─── AVAILABLE RECORDS
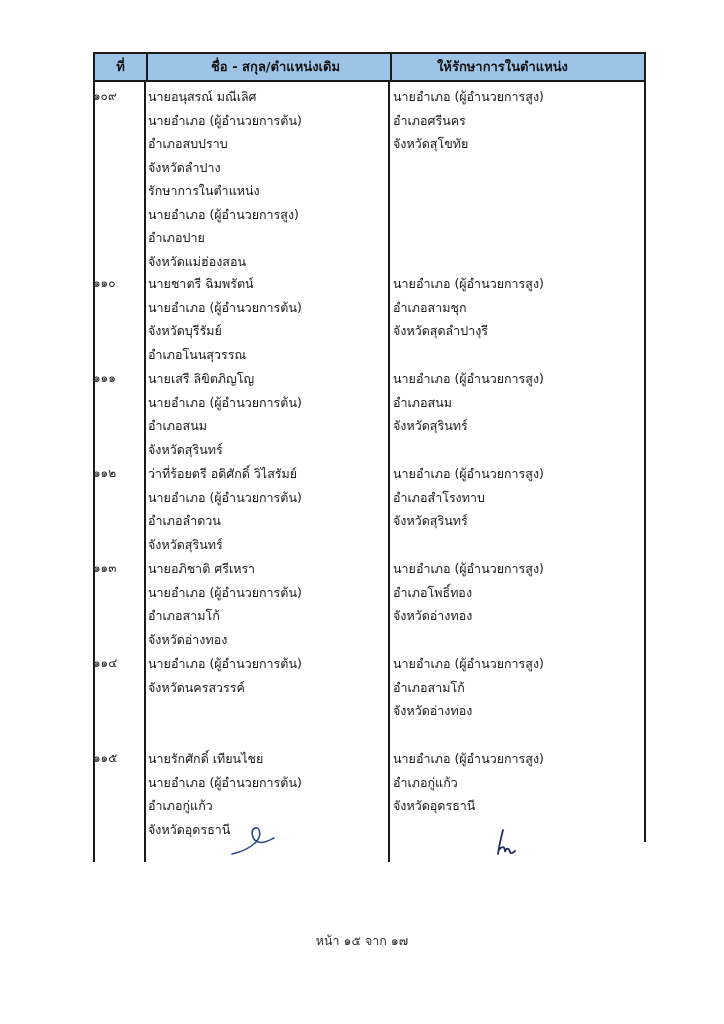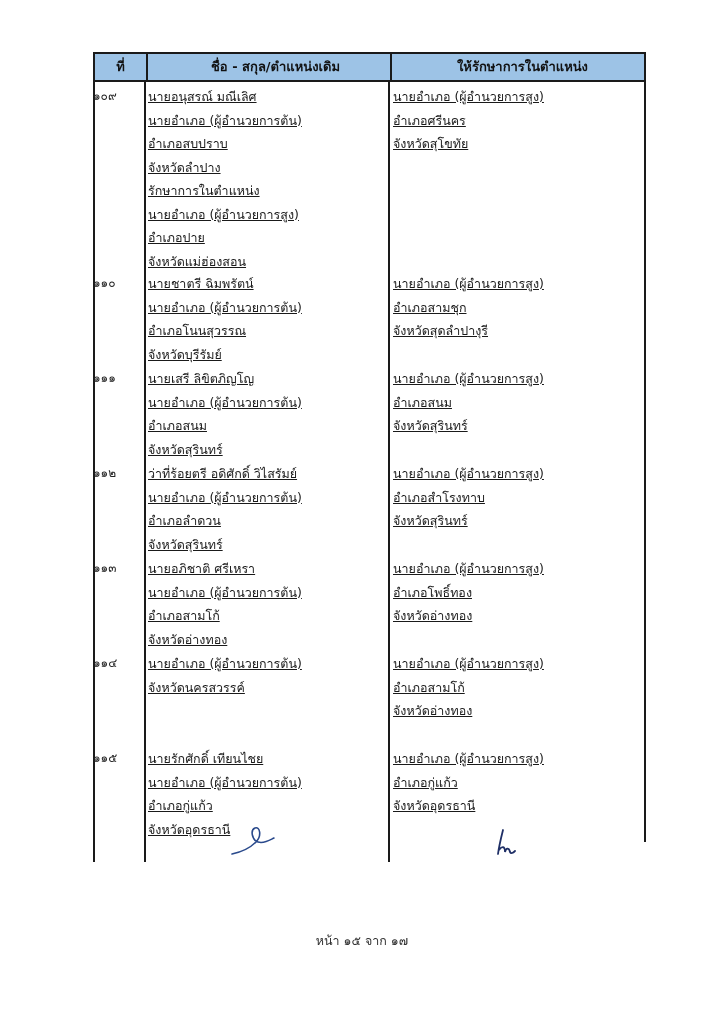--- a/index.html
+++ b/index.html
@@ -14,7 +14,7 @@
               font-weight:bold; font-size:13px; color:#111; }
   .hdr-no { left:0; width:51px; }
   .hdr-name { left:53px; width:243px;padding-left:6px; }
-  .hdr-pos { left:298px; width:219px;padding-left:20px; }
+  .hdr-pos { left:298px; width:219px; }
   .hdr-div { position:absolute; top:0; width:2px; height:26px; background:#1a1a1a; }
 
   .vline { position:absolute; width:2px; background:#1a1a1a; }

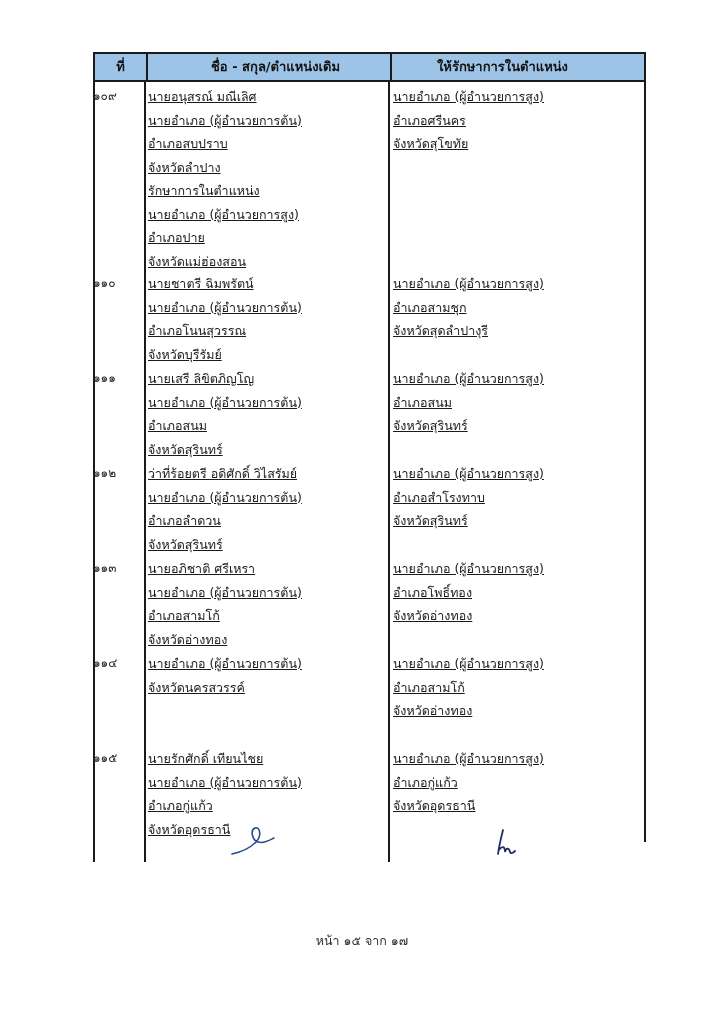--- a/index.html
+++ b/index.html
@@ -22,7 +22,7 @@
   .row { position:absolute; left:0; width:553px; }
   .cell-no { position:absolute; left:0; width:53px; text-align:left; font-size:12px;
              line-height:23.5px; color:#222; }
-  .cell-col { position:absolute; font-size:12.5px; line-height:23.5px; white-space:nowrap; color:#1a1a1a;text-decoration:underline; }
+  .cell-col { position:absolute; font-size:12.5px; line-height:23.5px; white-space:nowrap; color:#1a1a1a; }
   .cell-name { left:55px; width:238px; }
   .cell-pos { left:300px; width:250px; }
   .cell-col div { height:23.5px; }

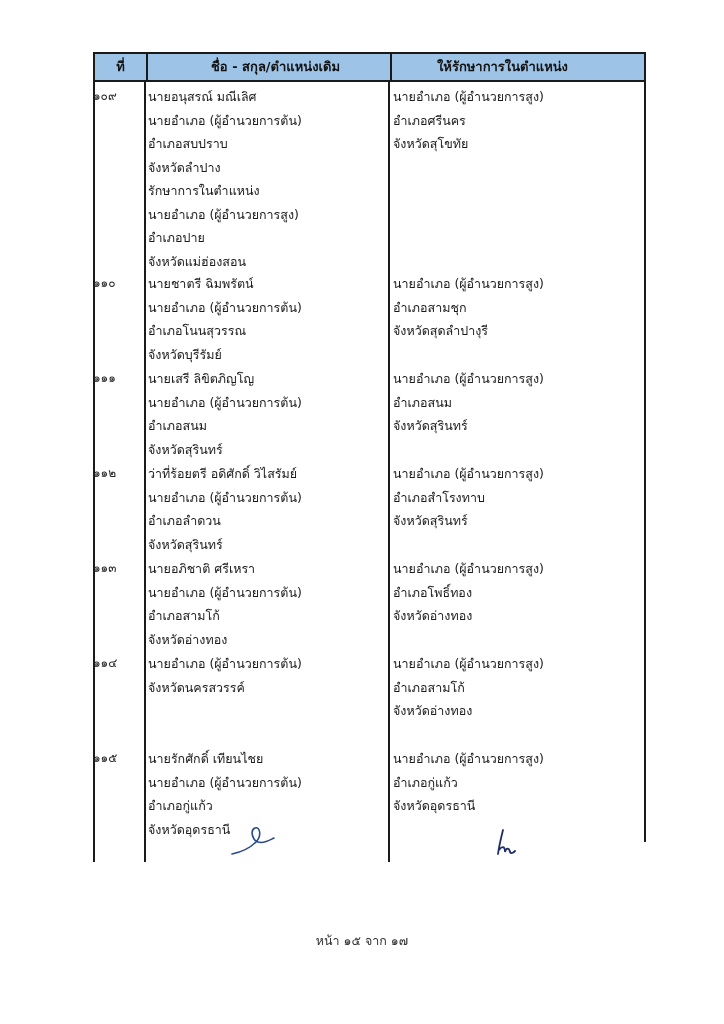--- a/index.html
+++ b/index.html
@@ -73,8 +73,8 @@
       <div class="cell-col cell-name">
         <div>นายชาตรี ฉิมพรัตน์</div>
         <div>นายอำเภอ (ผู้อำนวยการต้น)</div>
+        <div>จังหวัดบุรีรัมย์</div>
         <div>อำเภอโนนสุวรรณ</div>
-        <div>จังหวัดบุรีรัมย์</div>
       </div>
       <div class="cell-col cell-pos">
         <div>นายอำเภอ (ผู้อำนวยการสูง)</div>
──────
TASK DETAILS: Go through the entries above, and wherever a line holds the word "cell", copy that line.

PROBLEM SOLUTION:
   .cell-no { position:absolute; left:0; width:53px; text-align:left; font-size:12px;
-  .cell-col { position:absolute; font-size:12.5px; line-height:23.5px; white-space:nowrap; color:#1a1a1a;text-decoration:underline; }
+  .cell-col { position:absolute; font-size:12.5px; line-height:23.5px; white-space:nowrap; color:#1a1a1a; }
   .cell-name { left:55px; width:238px; }
   .cell-pos { left:300px; width:250px; }
   .cell-col div { height:23.5px; }
       <div class="cell-col cell-name">
       <div class="cell-col cell-pos">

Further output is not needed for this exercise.